Research paper by Angelica M AM Bello, Danijela D Konforte, Ewa E Poduch, Caren C Furlonger, Lianhu L Wei, Yan Y Liu, Melissa M Lewis, Emil F EF Pai, Christopher J CJ Paige, Lakshmi P LP Kotra

Indexed on: 06 Mar '09Published on: 06 Mar '09Published in: Journal of Medicinal Chemistry



Abstract

A series of 6-substituted and 5-fluoro-6-substituted uridine derivatives were synthesized and evaluated for their potential as anticancer agents.
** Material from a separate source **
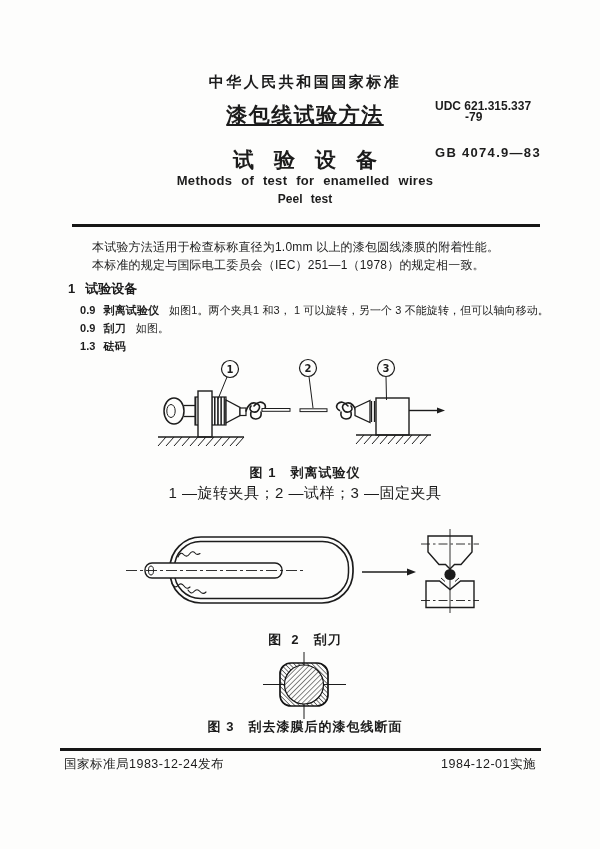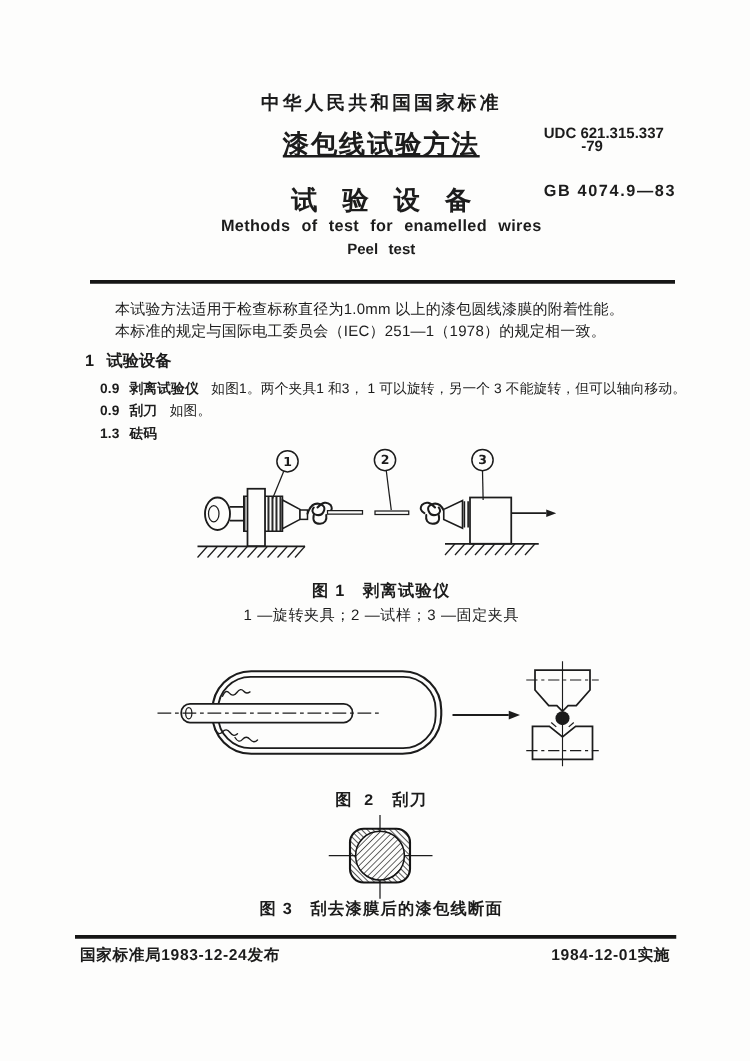"1 —旋转夹具；2 —试样；3 —固定夹具" .leg1 { font-size: 12px -> 15px }
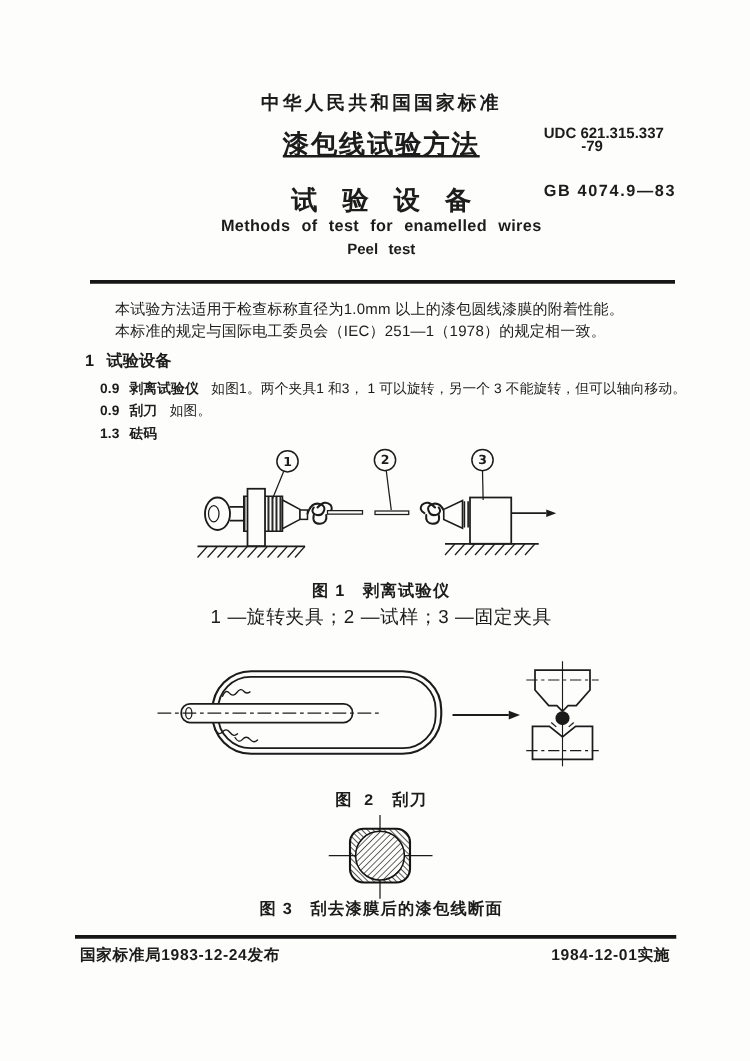"国家标准局1983-12-24发布" .footer-row { font-weight: 700 -> 400 }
The designed molecules were synthesized from either fully protected uridine or the corresponding 5-fluorouridine derivatives. The mononucleotide derivatives were used for enzyme inhibition investigations against ODCase. Anticancer activities of all the synthesized derivatives were evaluated using the nucleoside forms of the inhibitors. 5-Fluoro-UMP was a very weak inhibitor of ODCase. 6-Azido-5-fluoro and 5-fluoro-6-iodo derivatives are covalent inhibitors of ODCase, and the active site Lys145 residue covalently binds to the ligand after the elimination of the 6-substitution. Among the synthesized nucleoside derivatives, 6-azido-5-fluoro, 6-amino-5-fluoro, and 6-carbaldehyde-5-fluoro derivatives showed potent anticancer activities in cell-based assays against various leukemia cell lines. On the basis of the overall profile, 6-azido-5-fluoro and 6-amino-5-fluoro uridine derivatives exhibited potential for further investigations.